• Data extracts
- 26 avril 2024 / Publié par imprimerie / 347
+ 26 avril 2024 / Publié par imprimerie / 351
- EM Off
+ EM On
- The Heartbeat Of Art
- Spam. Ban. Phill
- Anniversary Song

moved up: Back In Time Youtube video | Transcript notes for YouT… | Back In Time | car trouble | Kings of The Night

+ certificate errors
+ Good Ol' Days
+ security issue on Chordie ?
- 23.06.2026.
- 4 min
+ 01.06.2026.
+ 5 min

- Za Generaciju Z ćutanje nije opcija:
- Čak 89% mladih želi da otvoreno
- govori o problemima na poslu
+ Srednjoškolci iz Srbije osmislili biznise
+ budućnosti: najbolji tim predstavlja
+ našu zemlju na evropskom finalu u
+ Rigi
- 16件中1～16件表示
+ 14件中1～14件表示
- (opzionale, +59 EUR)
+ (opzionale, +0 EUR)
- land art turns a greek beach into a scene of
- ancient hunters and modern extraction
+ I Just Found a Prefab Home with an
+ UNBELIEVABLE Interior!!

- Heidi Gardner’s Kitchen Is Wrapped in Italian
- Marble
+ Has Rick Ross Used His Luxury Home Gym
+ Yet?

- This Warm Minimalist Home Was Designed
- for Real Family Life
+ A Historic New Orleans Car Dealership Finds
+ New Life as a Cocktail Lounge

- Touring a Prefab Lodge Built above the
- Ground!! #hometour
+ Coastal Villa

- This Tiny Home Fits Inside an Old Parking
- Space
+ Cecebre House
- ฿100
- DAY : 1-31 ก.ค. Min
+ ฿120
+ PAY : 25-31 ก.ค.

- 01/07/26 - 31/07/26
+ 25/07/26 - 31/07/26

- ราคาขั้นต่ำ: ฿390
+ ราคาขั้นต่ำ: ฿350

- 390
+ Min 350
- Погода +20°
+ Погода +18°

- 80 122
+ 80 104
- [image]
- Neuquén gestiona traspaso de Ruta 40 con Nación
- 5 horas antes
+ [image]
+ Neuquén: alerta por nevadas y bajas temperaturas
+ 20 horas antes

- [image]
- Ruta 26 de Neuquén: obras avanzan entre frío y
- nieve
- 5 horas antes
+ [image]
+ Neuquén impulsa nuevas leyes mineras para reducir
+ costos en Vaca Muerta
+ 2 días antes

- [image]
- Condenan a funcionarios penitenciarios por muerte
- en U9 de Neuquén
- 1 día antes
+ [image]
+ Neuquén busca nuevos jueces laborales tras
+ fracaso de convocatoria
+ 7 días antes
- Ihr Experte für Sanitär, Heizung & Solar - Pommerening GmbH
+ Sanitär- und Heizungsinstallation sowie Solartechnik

• Exercise details
Give the listing once more, unchanged in every line.

• Solution for this problem
- 26 avril 2024 / Publié par imprimerie / 347
+ 26 avril 2024 / Publié par imprimerie / 351
- EM Off
+ EM On
- The Heartbeat Of Art
- Spam. Ban. Phill
- Anniversary Song

moved up: Back In Time Youtube video | Transcript notes for YouT… | Back In Time | car trouble | Kings of The Night

+ certificate errors
+ Good Ol' Days
+ security issue on Chordie ?
- 23.06.2026.
- 4 min
+ 01.06.2026.
+ 5 min

- Za Generaciju Z ćutanje nije opcija:
- Čak 89% mladih želi da otvoreno
- govori o problemima na poslu
+ Srednjoškolci iz Srbije osmislili biznise
+ budućnosti: najbolji tim predstavlja
+ našu zemlju na evropskom finalu u
+ Rigi
- 16件中1～16件表示
+ 14件中1～14件表示
- (opzionale, +59 EUR)
+ (opzionale, +0 EUR)
- land art turns a greek beach into a scene of
- ancient hunters and modern extraction
+ I Just Found a Prefab Home with an
+ UNBELIEVABLE Interior!!

- Heidi Gardner’s Kitchen Is Wrapped in Italian
- Marble
+ Has Rick Ross Used His Luxury Home Gym
+ Yet?

- This Warm Minimalist Home Was Designed
- for Real Family Life
+ A Historic New Orleans Car Dealership Finds
+ New Life as a Cocktail Lounge

- Touring a Prefab Lodge Built above the
- Ground!! #hometour
+ Coastal Villa

- This Tiny Home Fits Inside an Old Parking
- Space
+ Cecebre House
- ฿100
- DAY : 1-31 ก.ค. Min
+ ฿120
+ PAY : 25-31 ก.ค.

- 01/07/26 - 31/07/26
+ 25/07/26 - 31/07/26

- ราคาขั้นต่ำ: ฿390
+ ราคาขั้นต่ำ: ฿350

- 390
+ Min 350
- Погода +20°
+ Погода +18°

- 80 122
+ 80 104
- [image]
- Neuquén gestiona traspaso de Ruta 40 con Nación
- 5 horas antes
+ [image]
+ Neuquén: alerta por nevadas y bajas temperaturas
+ 20 horas antes

- [image]
- Ruta 26 de Neuquén: obras avanzan entre frío y
- nieve
- 5 horas antes
+ [image]
+ Neuquén impulsa nuevas leyes mineras para reducir
+ costos en Vaca Muerta
+ 2 días antes

- [image]
- Condenan a funcionarios penitenciarios por muerte
- en U9 de Neuquén
- 1 día antes
+ [image]
+ Neuquén busca nuevos jueces laborales tras
+ fracaso de convocatoria
+ 7 días antes
- Ihr Experte für Sanitär, Heizung & Solar - Pommerening GmbH
+ Sanitär- und Heizungsinstallation sowie Solartechnik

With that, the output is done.